I was very happy with the pace of this book! The book I read before this one was under 300 pages and took me almost a month to push through. I was able to finish this one in just a few days! I love when books are fast paced, and this one kept me hooked almost the entire time. I’ll admit I was wary of reading a book based on Covid-19/ quarantine/ the pandemic because we see enough of that on the news already. BUT the author did a good job using it as a backdrop for a very uniquely created plot.

Additionally, I am a sucker for a good plot twist. I love them! That being said, I can almost always predict endings and twists in books, which is fine, but a book gets bonus points for me if it throws in a twist that I didn’t see coming. This book included not one, not two, but three twists, and I only saw one of them coming- so I loved that aspect of it.

Now for my critiques- I am not a huge fan of the timeline style that was used. It was manageable to read, but not my favorite. Going back and forth between past and present is usually fine with me, but this book went from like, 54 days ago to 23 days ago and then back to 58 days ago and it was a little chaotic.

Similarly, I don’t mind multiple point of views.
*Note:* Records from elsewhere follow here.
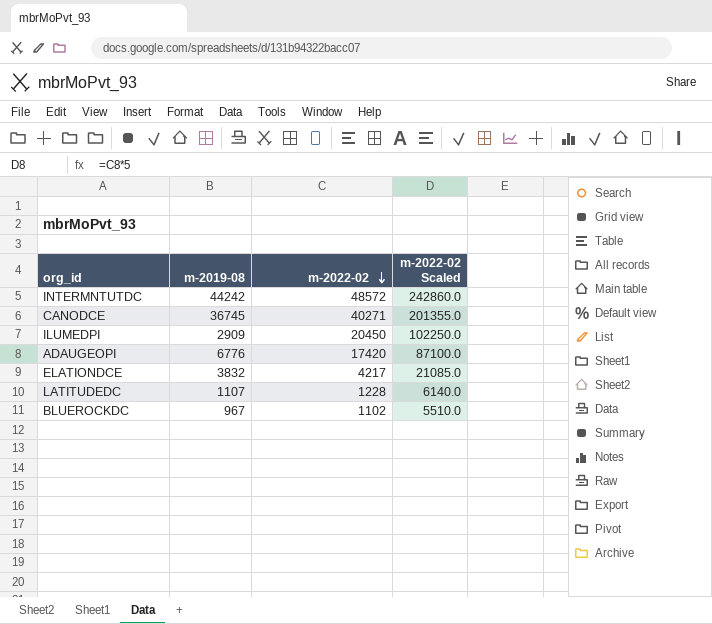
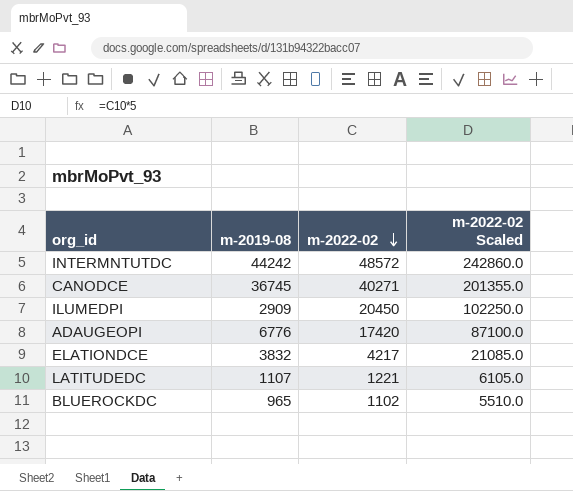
LATITUDEDC | m-2022-02: 1228 -> 1221
LATITUDEDC | m-2022-02 Scaled: 6140.0 -> 6105.0
BLUEROCKDC | m-2019-08: 967 -> 965

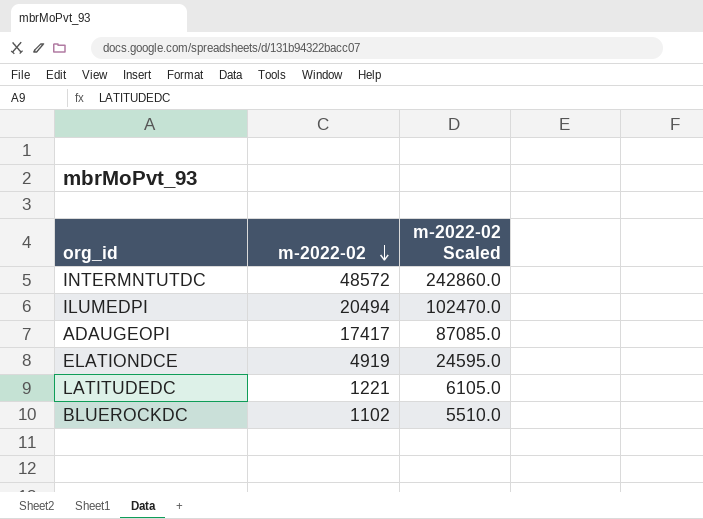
column m-2019-08 | position: 2 -> none
row CANODCE: 36745 | 40271 | 201355.0 -> none
ILUMEDPI | m-2022-02: 20450 -> 20494
ILUMEDPI | m-2022-02 Scaled: 102250.0 -> 102470.0
ADAUGEOPI | m-2022-02: 17420 -> 17417
ADAUGEOPI | m-2022-02 Scaled: 87100.0 -> 87085.0
ELATIONDCE | m-2022-02: 4217 -> 4919
ELATIONDCE | m-2022-02 Scaled: 21085.0 -> 24595.0

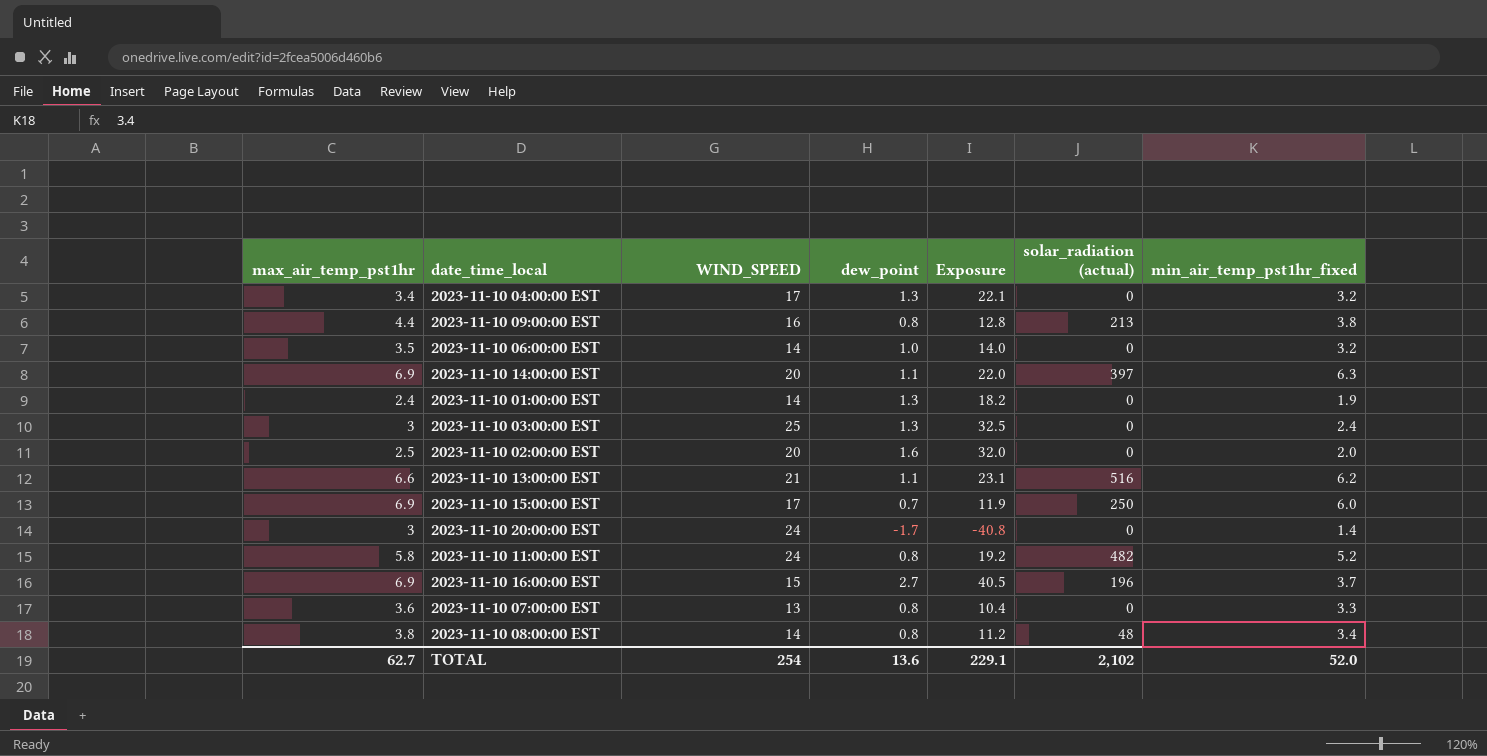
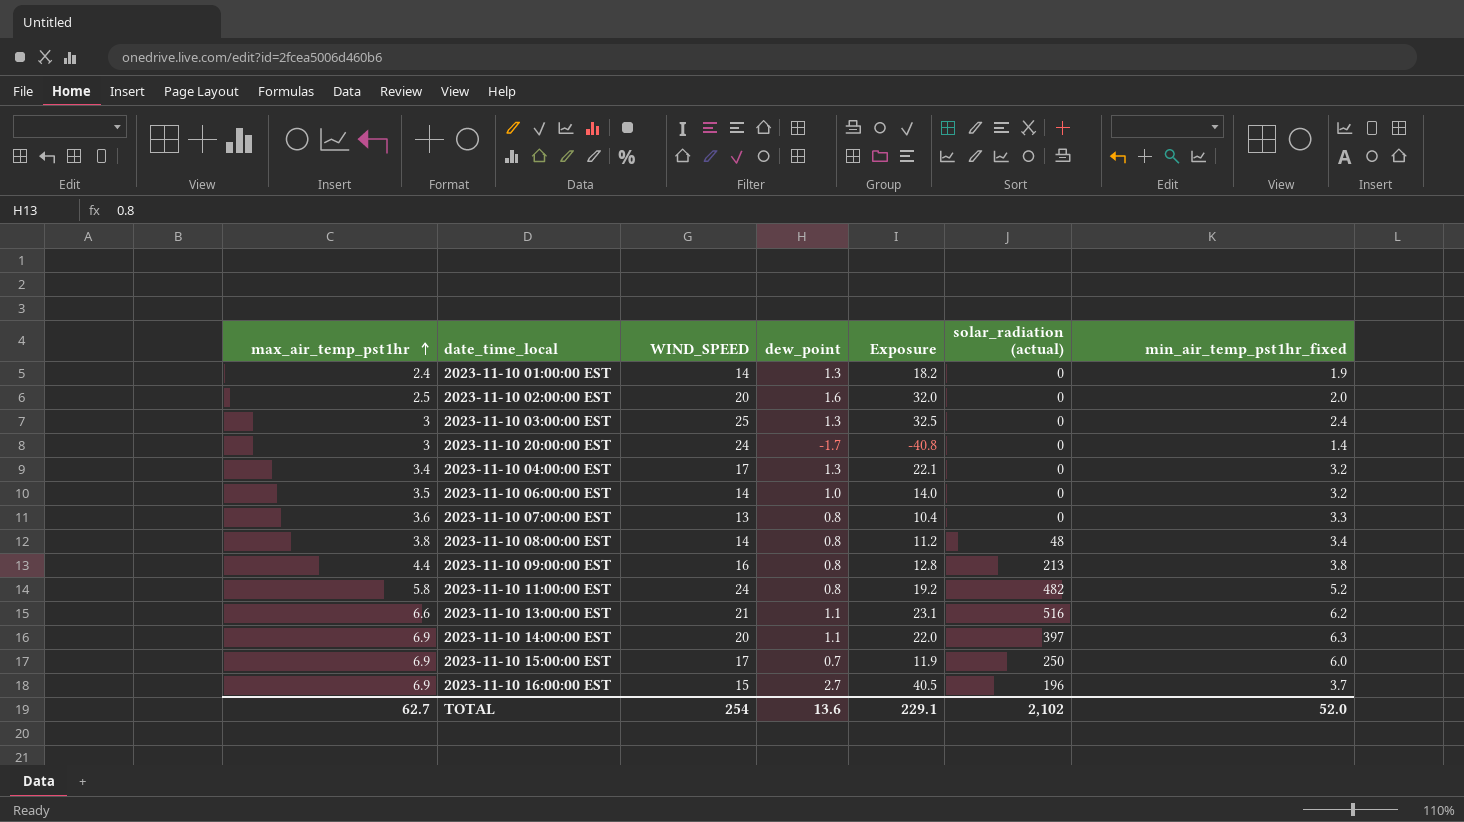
row order: none -> max_air_temp_pst1hr ascending

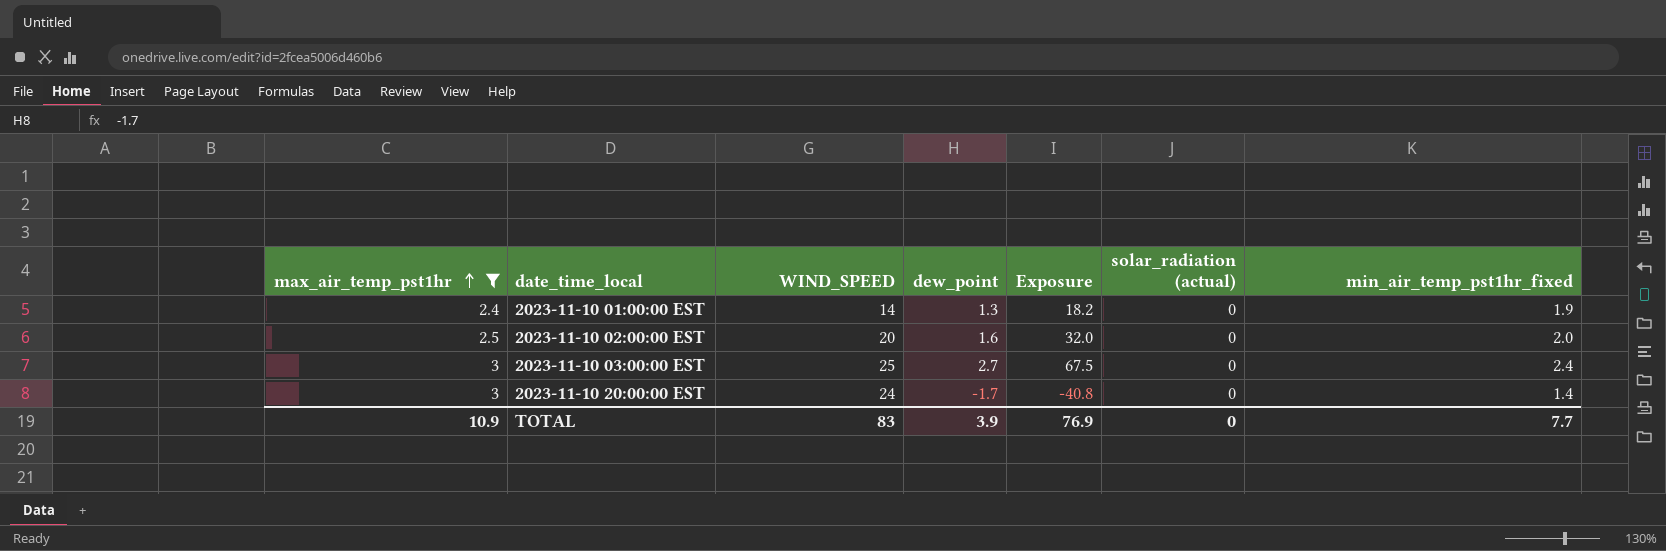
filter: none -> max_air_temp_pst1hr <= 3
2023-11-10 03:00:00 EST | dew_point: 1.3 -> 2.7
2023-11-10 03:00:00 EST | Exposure: 32.5 -> 67.5
TOTAL | max_air_temp_pst1hr: 62.7 -> 10.9
TOTAL | WIND_SPEED: 254 -> 83
TOTAL | dew_point: 13.6 -> 3.9
TOTAL | Exposure: 229.1 -> 76.9
TOTAL | solar_radiation (actual): 2,102 -> 0
TOTAL | min_air_temp_pst1hr_fixed: 52.0 -> 7.7

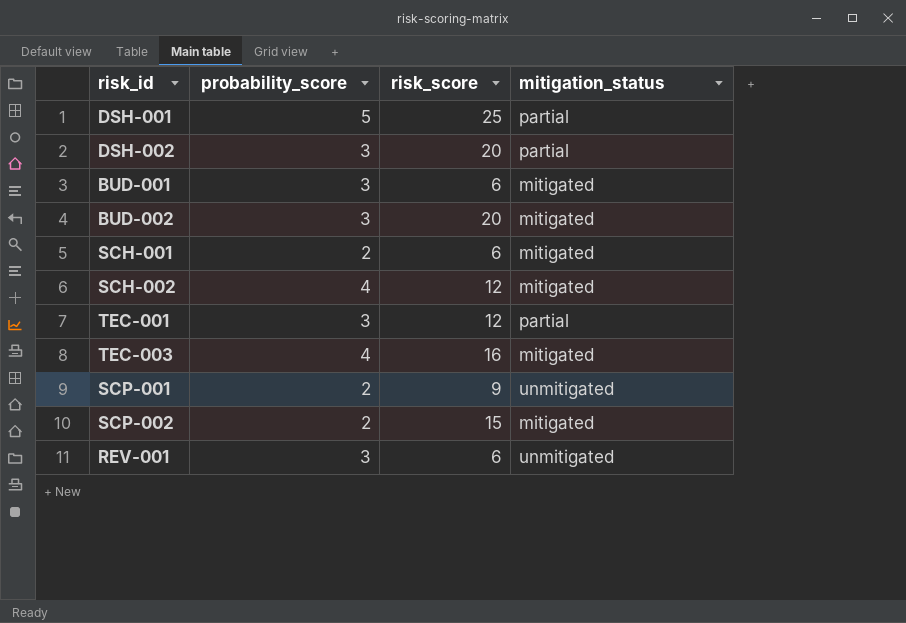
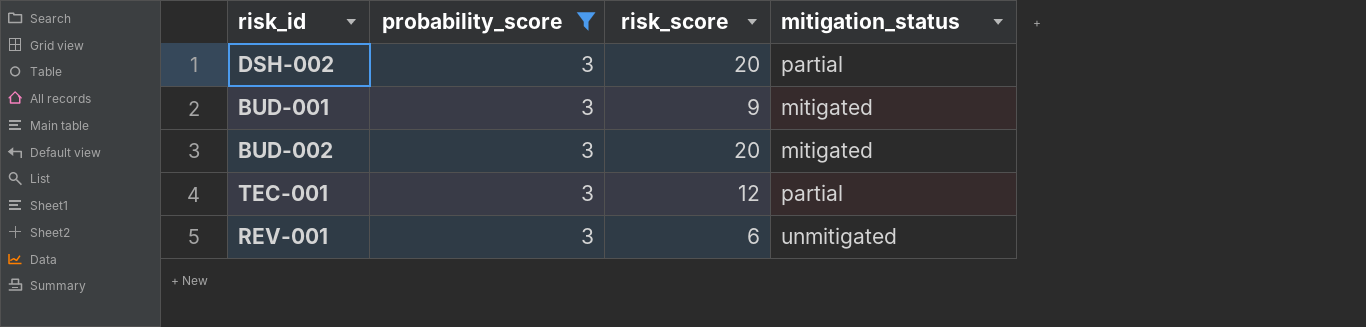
filter: none -> probability_score = 3
BUD-001 | risk_score: 6 -> 9

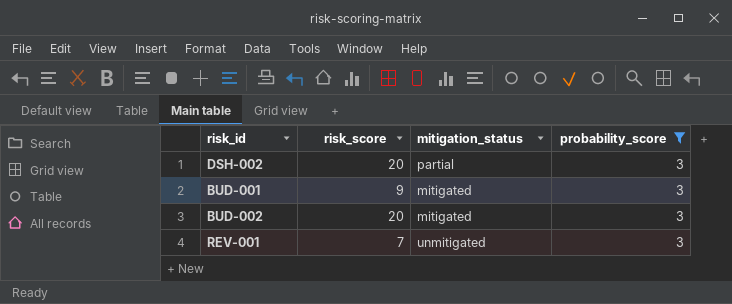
column probability_score | position: 2 -> 4
row TEC-001: 3 | 12 | partial -> none
REV-001 | risk_score: 6 -> 7

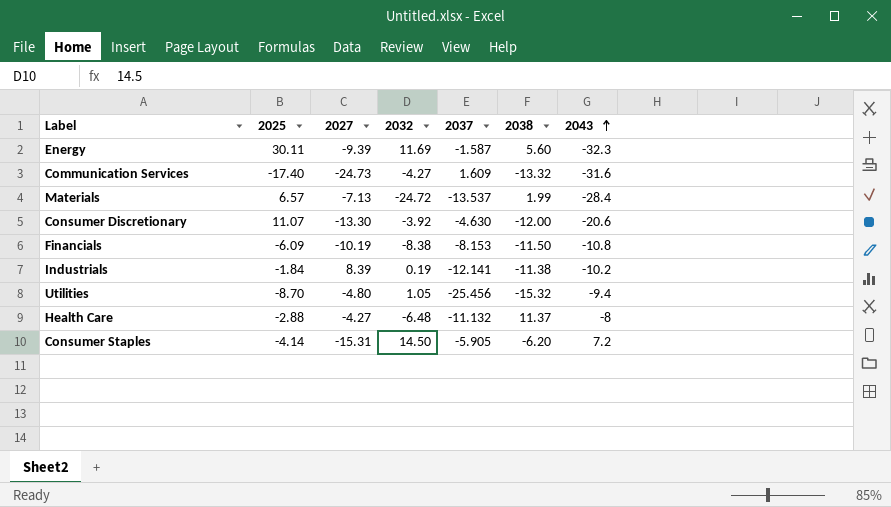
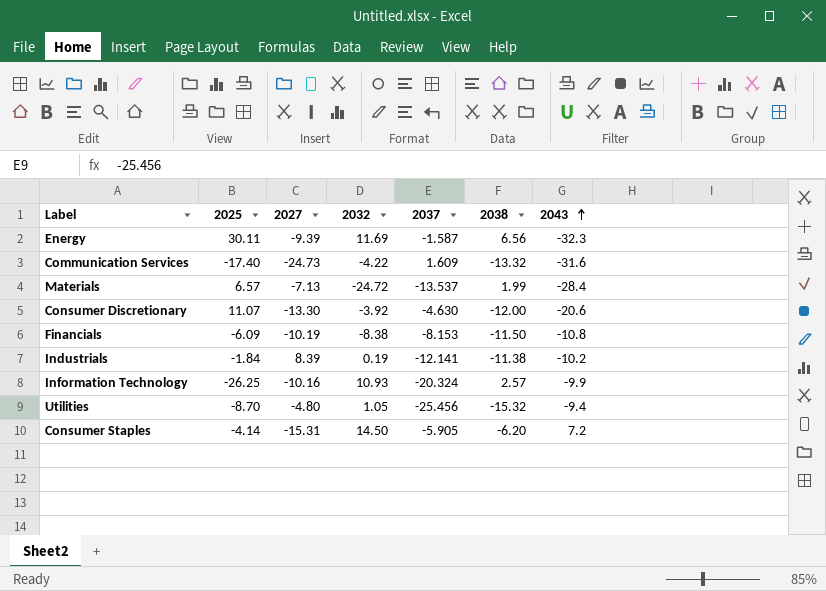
row Health Care: -2.88 | -4.27 | -6.48 | -11.132 | 11.37 | -8 -> none
Energy | 2038: 5.60 -> 6.56
Communication Services | 2032: -4.27 -> -4.22
row Information Technology: none -> -26.25 | -10.16 | 10.93 | -20.324 | 2.57 | -9.9

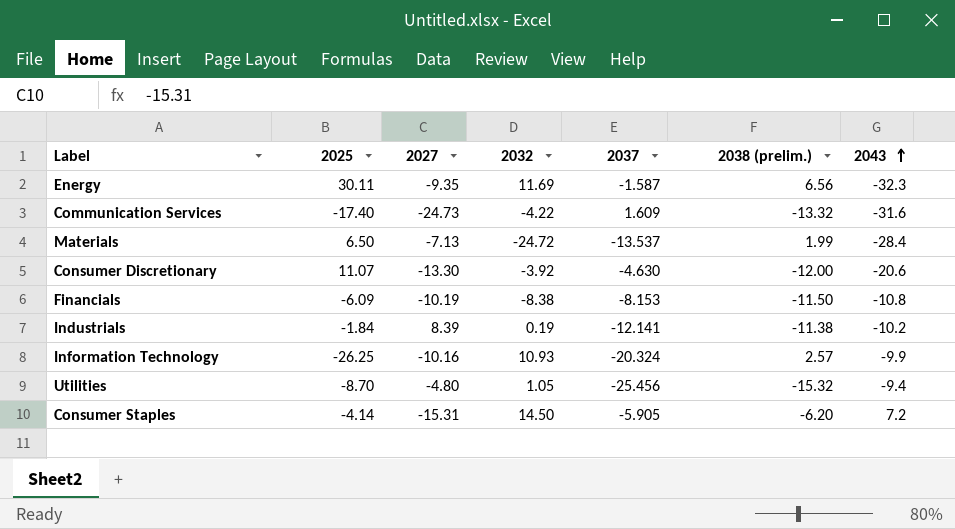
column name: 2038 -> 2038 (prelim.)
Energy | 2027: -9.39 -> -9.35
Materials | 2025: 6.57 -> 6.50

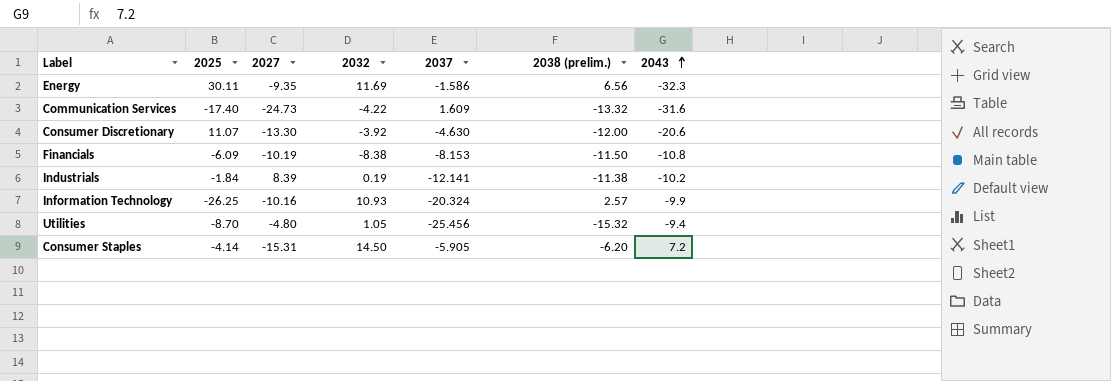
row Materials: 6.50 | -7.13 | -24.72 | -13.537 | 1.99 | -28.4 -> none
Energy | 2037: -1.587 -> -1.586

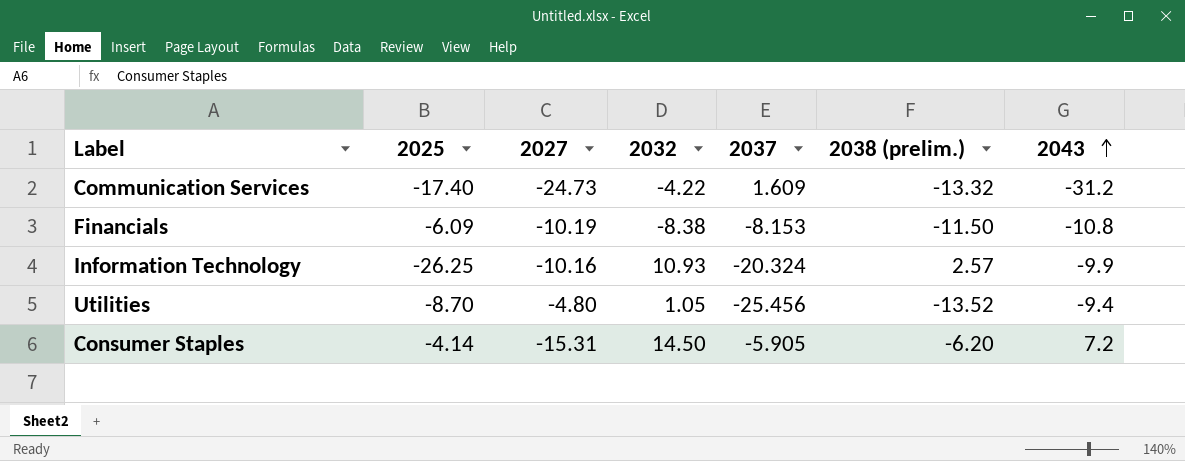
row Energy: 30.11 | -9.35 | 11.69 | -1.586 | 6.56 | -32.3 -> none
row Consumer Discretionary: 11.07 | -13.30 | -3.92 | -4.630 | -12.00 | -20.6 -> none
row Industrials: -1.84 | 8.39 | 0.19 | -12.141 | -11.38 | -10.2 -> none
Communication Services | 2043: -31.6 -> -31.2
Utilities | 2038 (prelim.): -15.32 -> -13.52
I actually kind of prefer them. But something that grinds my gears is when I read the same text more than once in the same book, from each point of view. I personally just don’t think there is any reason to re-type the exact same words just because you are in someone else’s point of view. Might be just me, but that seems like kind of a waste of pages.

I also thought the book could have been about 50 pages shorter. Once you get to that last twist I thought it could have been wrapped up nicely there but just seemed to drag on just a bit.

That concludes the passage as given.